▶ **WORK INSTRUCTIONS**
Please transcribe only the lines between the one containing "height:22px;" and the end of the records, both ends included, exactly as written; skip every picture.

• • • • • • •

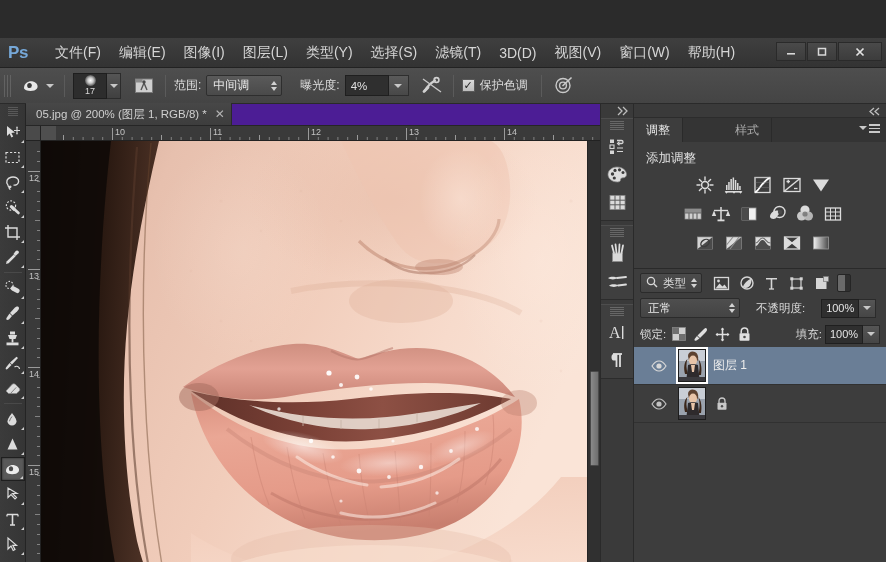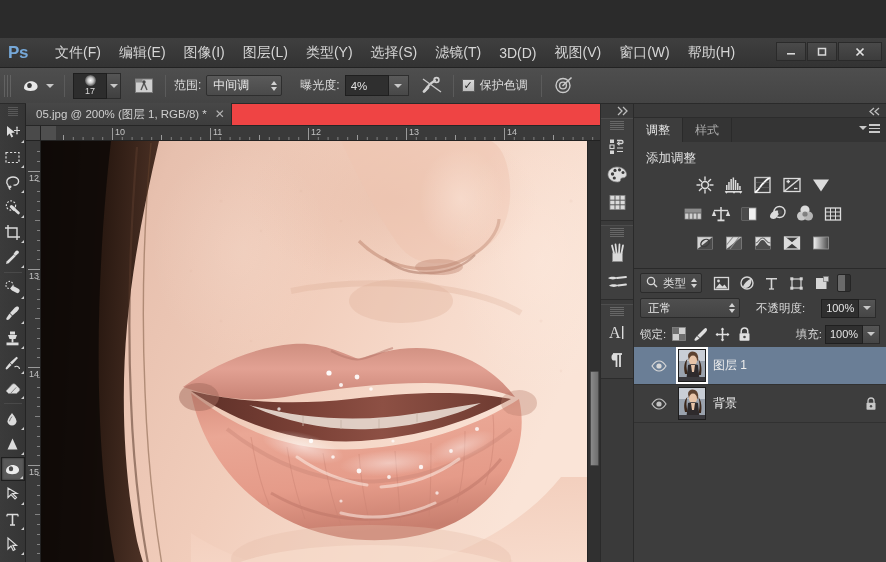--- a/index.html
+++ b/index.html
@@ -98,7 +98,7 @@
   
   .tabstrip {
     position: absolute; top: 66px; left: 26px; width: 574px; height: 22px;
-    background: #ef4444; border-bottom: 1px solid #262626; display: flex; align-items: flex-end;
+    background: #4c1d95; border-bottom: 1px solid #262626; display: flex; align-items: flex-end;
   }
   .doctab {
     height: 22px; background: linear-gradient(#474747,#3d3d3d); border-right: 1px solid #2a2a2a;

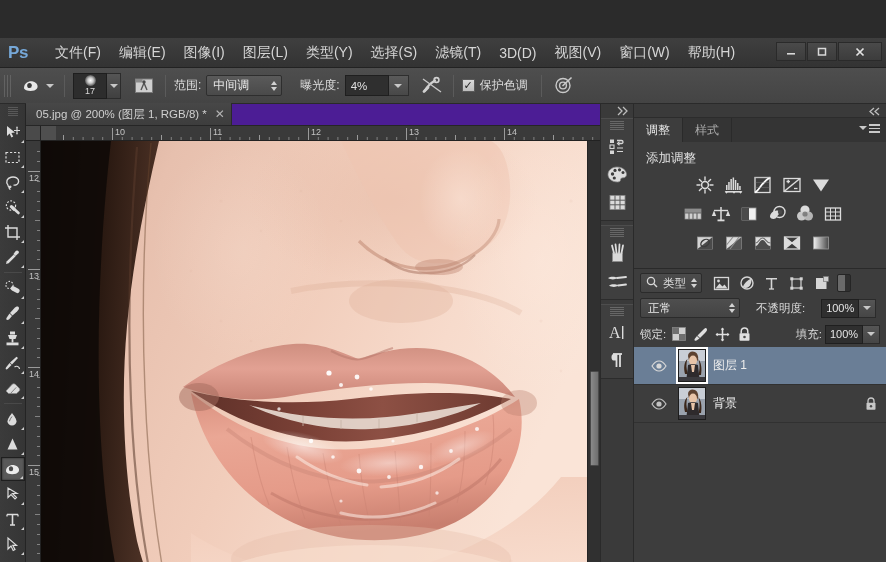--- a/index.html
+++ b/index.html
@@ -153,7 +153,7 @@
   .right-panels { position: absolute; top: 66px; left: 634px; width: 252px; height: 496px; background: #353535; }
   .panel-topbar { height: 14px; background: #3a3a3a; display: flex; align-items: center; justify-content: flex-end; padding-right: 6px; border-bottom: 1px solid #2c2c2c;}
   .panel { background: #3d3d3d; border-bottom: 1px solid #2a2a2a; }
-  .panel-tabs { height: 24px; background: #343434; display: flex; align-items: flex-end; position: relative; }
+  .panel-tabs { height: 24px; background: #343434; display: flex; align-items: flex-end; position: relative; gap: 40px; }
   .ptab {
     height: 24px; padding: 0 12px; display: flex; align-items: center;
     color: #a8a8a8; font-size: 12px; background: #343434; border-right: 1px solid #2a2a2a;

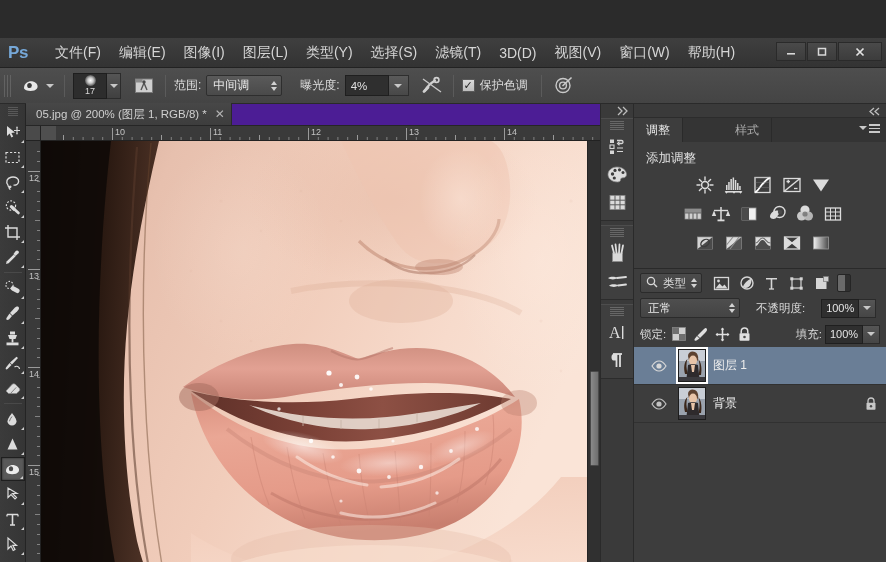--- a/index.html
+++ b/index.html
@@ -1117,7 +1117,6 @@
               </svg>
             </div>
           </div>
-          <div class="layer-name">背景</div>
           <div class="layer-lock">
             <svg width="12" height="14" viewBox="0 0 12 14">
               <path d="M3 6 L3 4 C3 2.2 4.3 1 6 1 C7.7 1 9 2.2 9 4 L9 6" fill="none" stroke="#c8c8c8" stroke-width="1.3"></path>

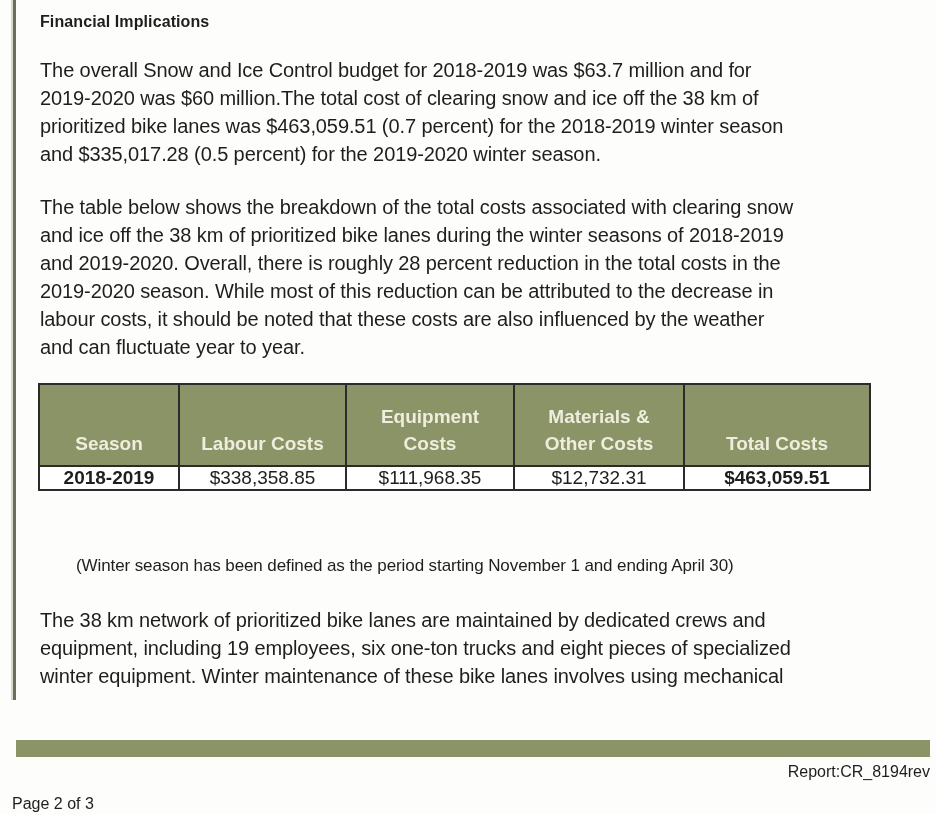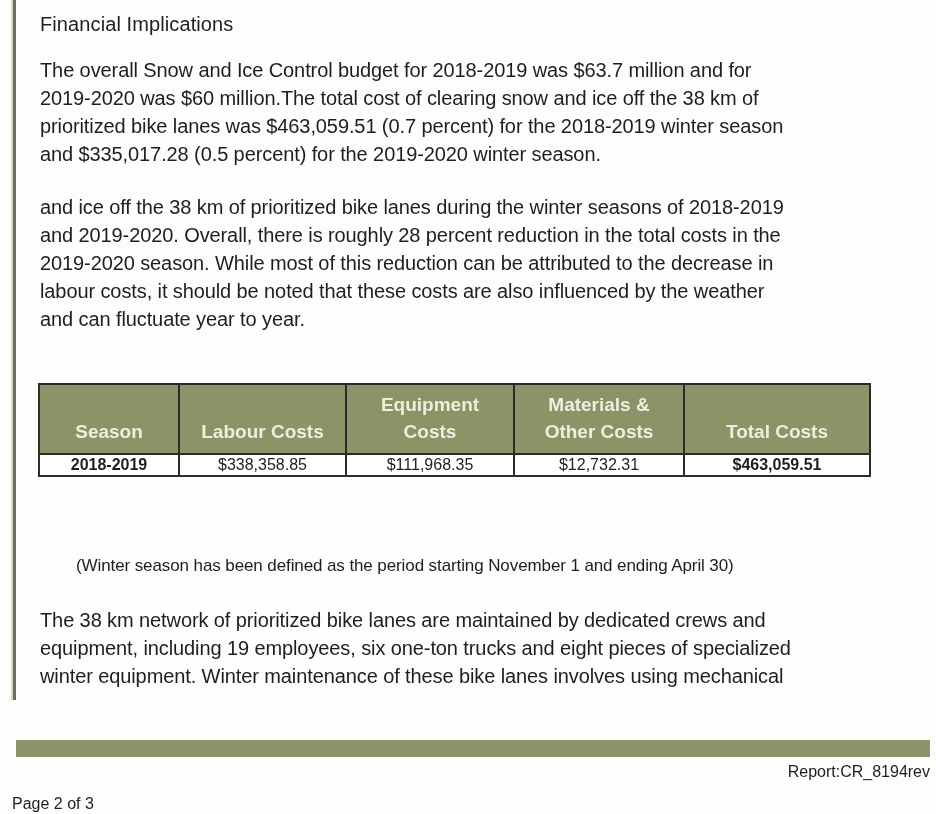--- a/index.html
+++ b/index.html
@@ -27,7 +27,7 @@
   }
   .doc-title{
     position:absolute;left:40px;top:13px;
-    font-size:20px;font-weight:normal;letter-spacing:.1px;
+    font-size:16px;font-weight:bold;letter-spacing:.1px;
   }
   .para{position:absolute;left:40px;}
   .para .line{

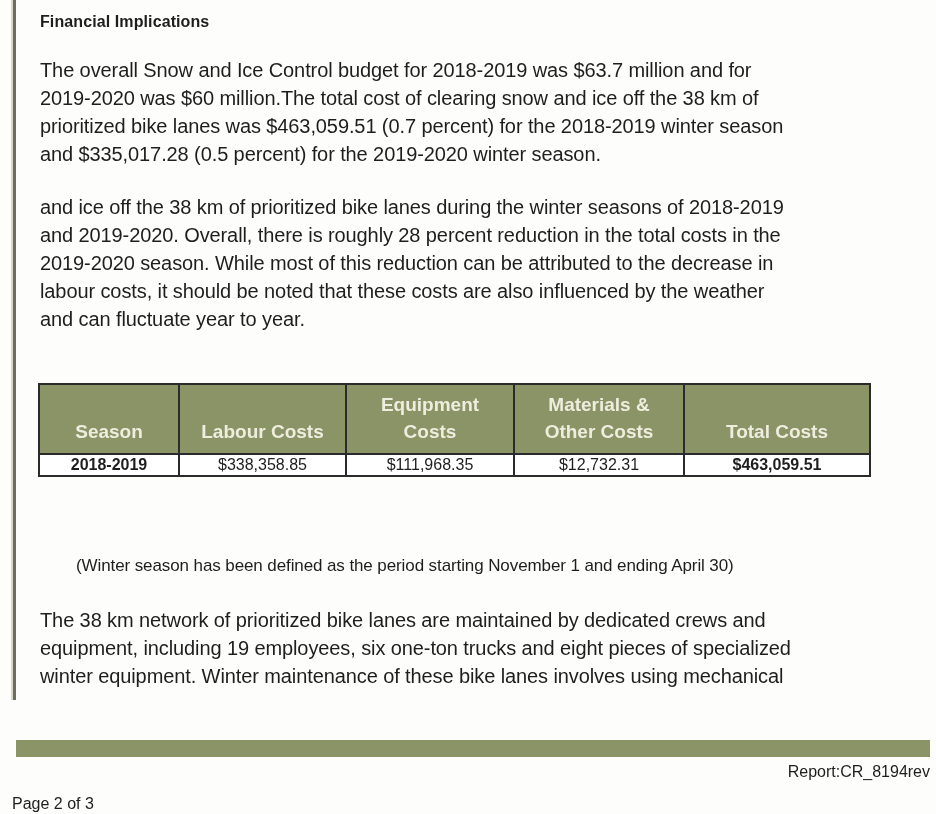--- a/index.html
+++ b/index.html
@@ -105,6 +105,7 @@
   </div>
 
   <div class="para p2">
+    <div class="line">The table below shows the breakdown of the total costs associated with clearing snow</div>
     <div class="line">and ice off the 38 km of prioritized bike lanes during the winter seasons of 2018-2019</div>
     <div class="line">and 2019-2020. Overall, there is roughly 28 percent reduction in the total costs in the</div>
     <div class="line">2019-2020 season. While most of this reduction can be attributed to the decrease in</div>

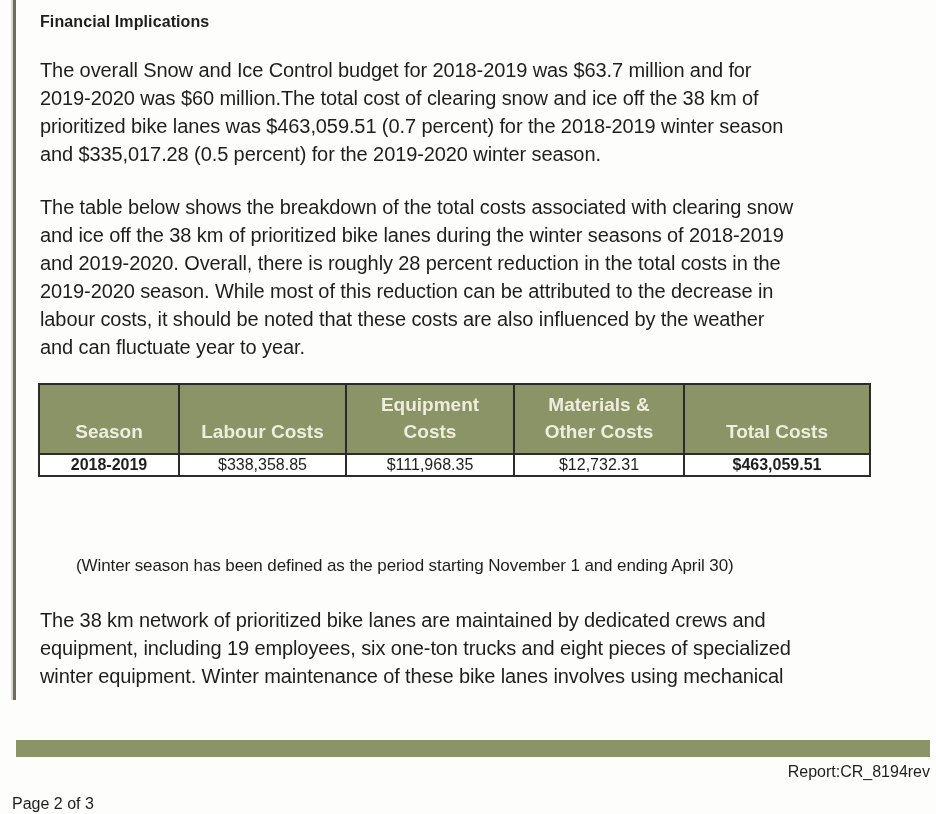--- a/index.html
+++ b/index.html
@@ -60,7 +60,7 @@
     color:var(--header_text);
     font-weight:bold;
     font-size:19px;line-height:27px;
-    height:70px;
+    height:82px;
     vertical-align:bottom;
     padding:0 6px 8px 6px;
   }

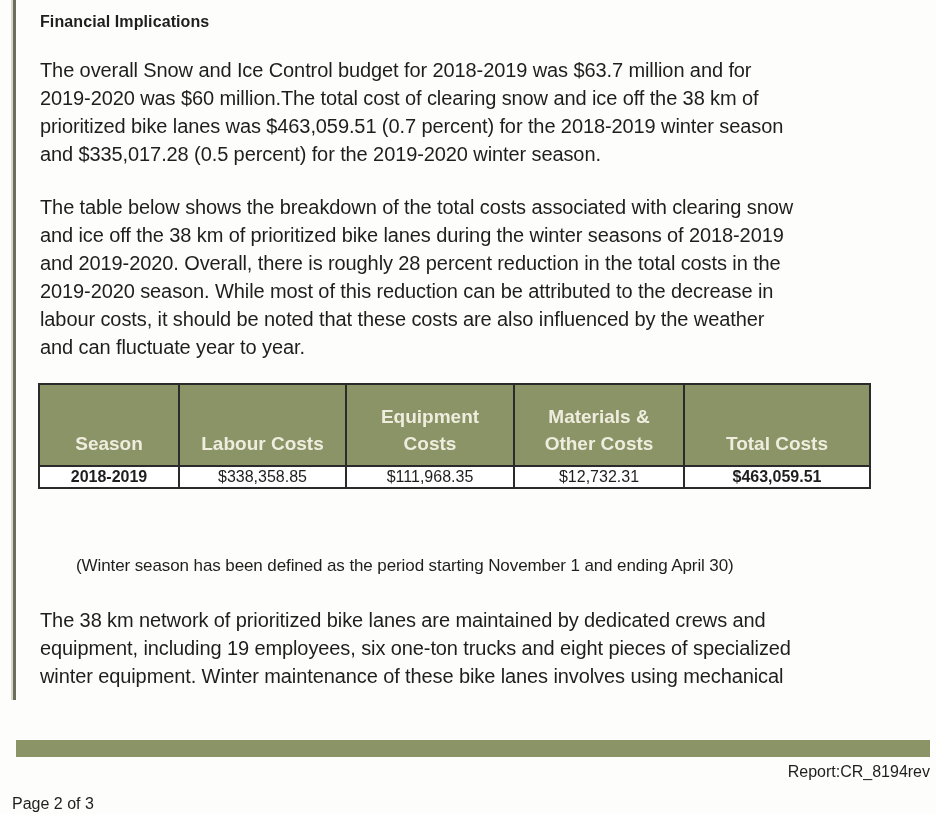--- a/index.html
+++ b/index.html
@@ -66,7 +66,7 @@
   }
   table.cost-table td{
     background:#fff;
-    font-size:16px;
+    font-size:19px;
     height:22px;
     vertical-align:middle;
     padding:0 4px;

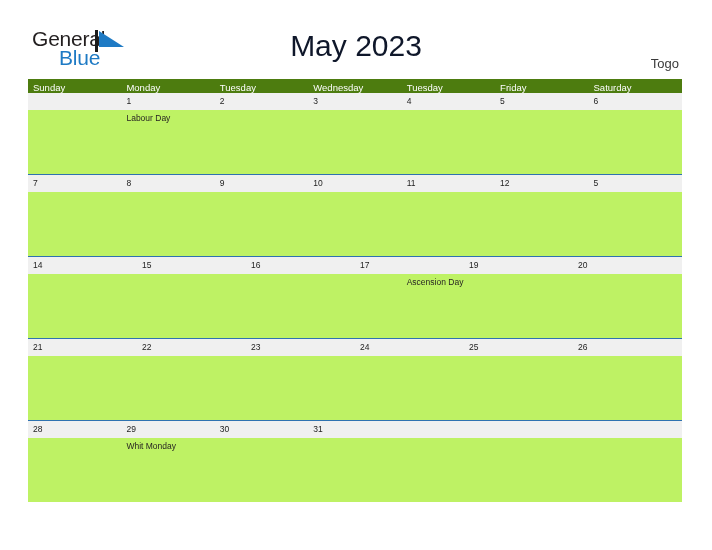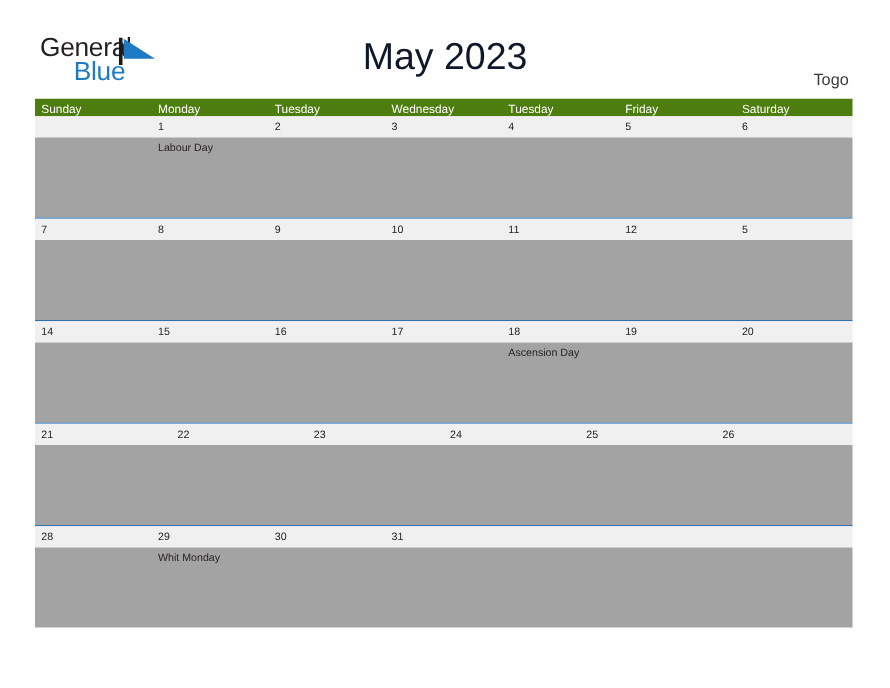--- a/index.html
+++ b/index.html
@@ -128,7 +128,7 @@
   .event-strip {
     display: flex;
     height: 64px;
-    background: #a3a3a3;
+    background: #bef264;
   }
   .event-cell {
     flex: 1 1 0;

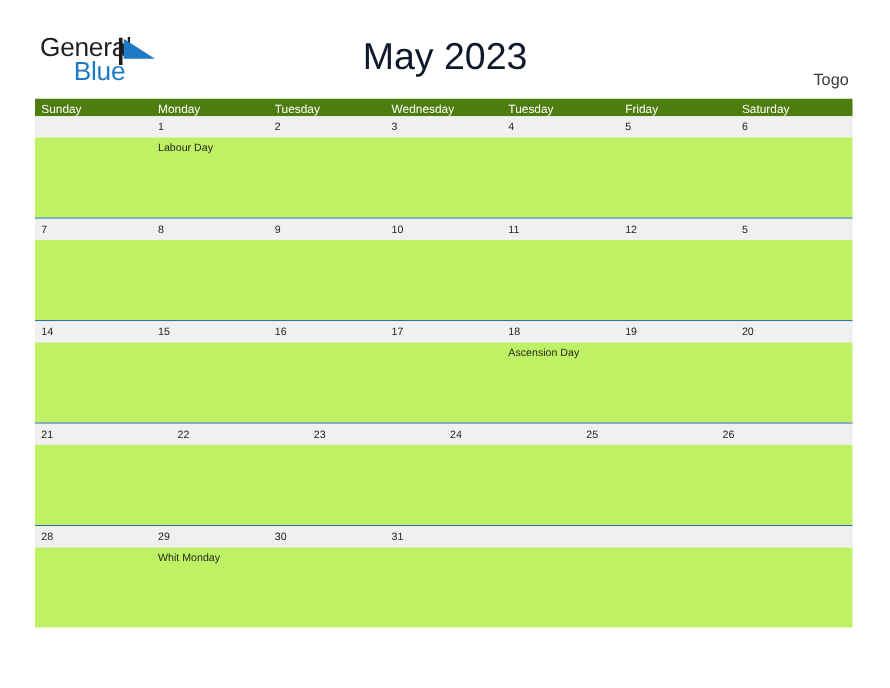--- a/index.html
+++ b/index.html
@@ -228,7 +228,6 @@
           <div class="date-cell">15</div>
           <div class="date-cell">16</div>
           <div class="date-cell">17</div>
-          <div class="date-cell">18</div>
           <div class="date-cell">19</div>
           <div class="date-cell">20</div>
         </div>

• • • • • • •

▶ **SOLUTION**
     height:22px;
     vertical-align:middle;
     padding:0 4px;

--- a/index.html
+++ b/index.html
@@ -128,7 +128,7 @@
   .event-strip {
     display: flex;
     height: 64px;
-    background: #a3a3a3;
+    background: #bef264;
   }
   .event-cell {
     flex: 1 1 0;

--- a/index.html
+++ b/index.html
@@ -228,7 +228,6 @@
           <div class="date-cell">15</div>
           <div class="date-cell">16</div>
           <div class="date-cell">17</div>
-          <div class="date-cell">18</div>
           <div class="date-cell">19</div>
           <div class="date-cell">20</div>
         </div>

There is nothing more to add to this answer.